Midwives successfully practiced in other states, but Michigan law was biased toward physicians when it came to managing childbirth. The new nurse-midwife at University of Michigan was role-restricted because of a 1925 Michigan law that discouraged the use of midwives, who were generally lacking in knowledge and training in the early 1900s. Indeed, infant and maternal mortality decreased when women began to prefer to have their babies delivered by obstetricians in hospitals.

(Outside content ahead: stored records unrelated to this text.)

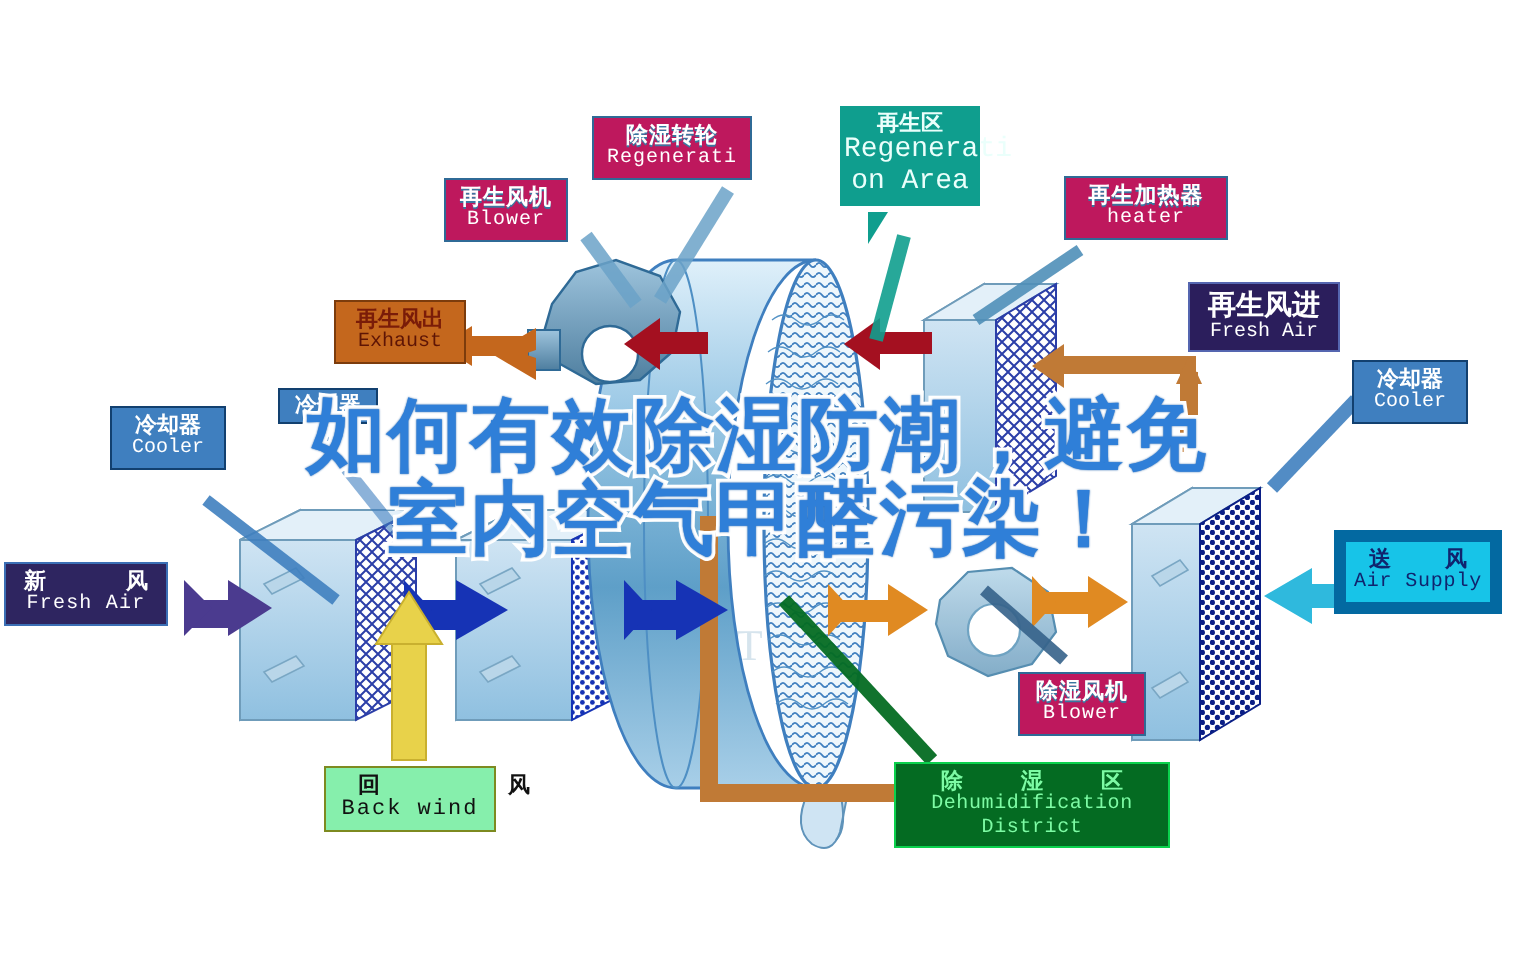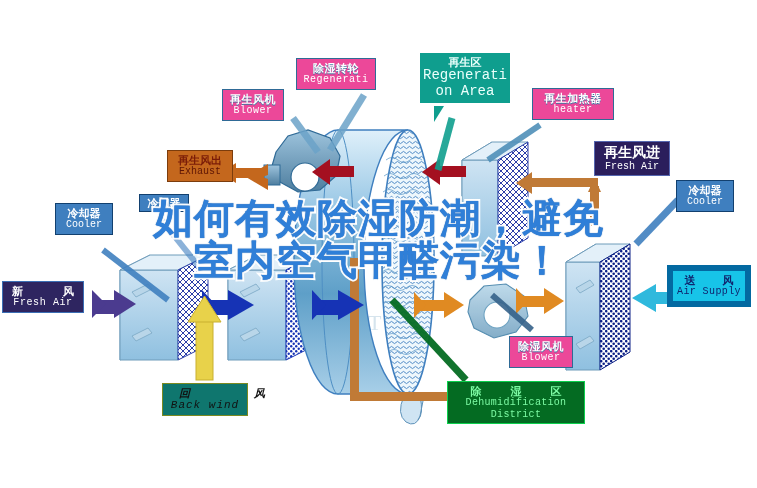"除湿转轮" .lbl-blue { background: #ec4899 -> #be185d }
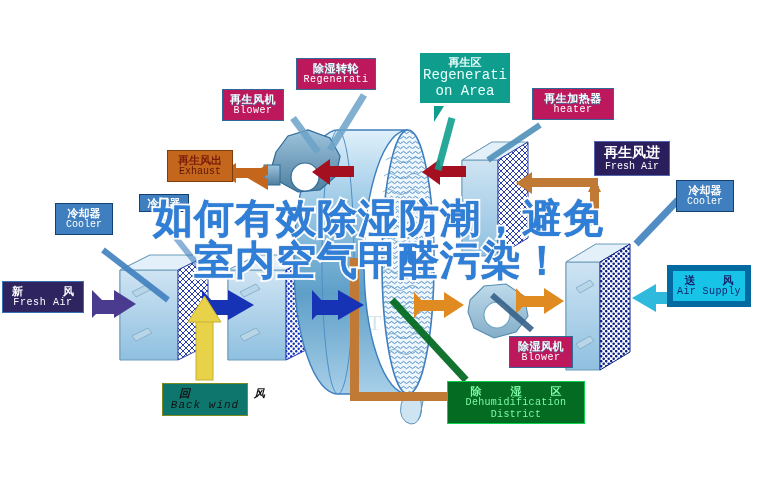"再生区" div.lbl { width: 90px -> 70px }
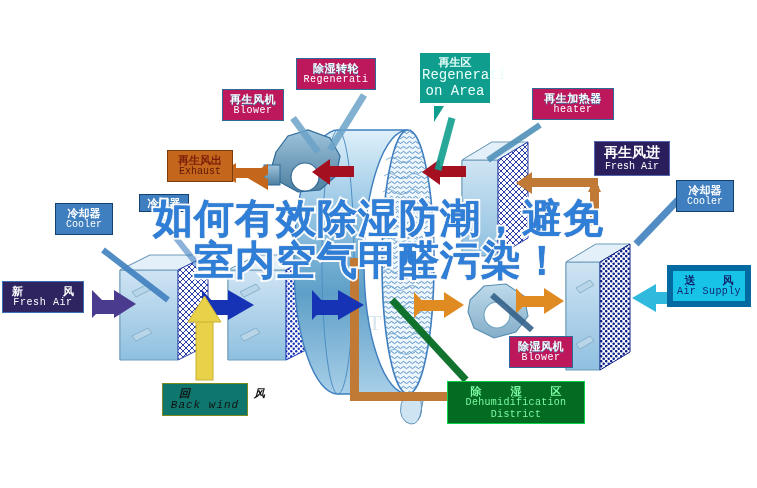"回 风" .lbl-yellow { background: #0f766e -> #86efac; font-style: italic -> none }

In the 1960s and 1970s, however, there was a shortage of obstetricians. That shortage was a major factor in the drive to develop satisfactory training programs for nurse-midwives, according to Dr. J. Robert Willson, chair of the obstetrics and gynecology department at University of Michigan. He is quoted in the Hospital Star as saying, “There is little hope of solving the problem by graduating more physicians.” Dr. Willson was president of the American College of Obstetricians and Gynecologists in 1970 when it issued a joint statement with American College of Nurse-Midwives, a standard-setting organization, recognizing the competency of members of the latter organization to manage the full range of services provided to maternity patients.

Nurse-midwives function as part of larger team that includes physicians and specific protocols define their responsibilities. Attempts were underway in 1973 to make the institutional setting more inviting to those who were considering home delivery. As quoted in the Hospital Star, Craig said, nurse-midwifery “is a hospital service. We are interested in making the hospital more like home for our patients; we don’t believe that their health would be well served presently by delivery at home. Readily available emergency facilities are absolutely necessary.”

In January 1973 Craig’s clinical practice primarily involved prenatal care of adolescent mothers-to-be. She explained, “Teenaged mothers are particularly in need of sensitive, individual care. They are often deprived of the support offered by the child’s father. Their own parents may withhold affection precisely when it is most crucial.” A nurse midwife has more time to spend with patients and may fulfill a special role, she said. The nurse-midwife is aware of the problems of pregnant women and is “able to provide the sort of long-term support, from early pregnancy to delivery room, which a busy obstetrician can’t.”

Subsequently, Craig entered University of Michigan Medical School, graduating in 1977. She practices obstetrics and gynecology in Walnut Grove, California.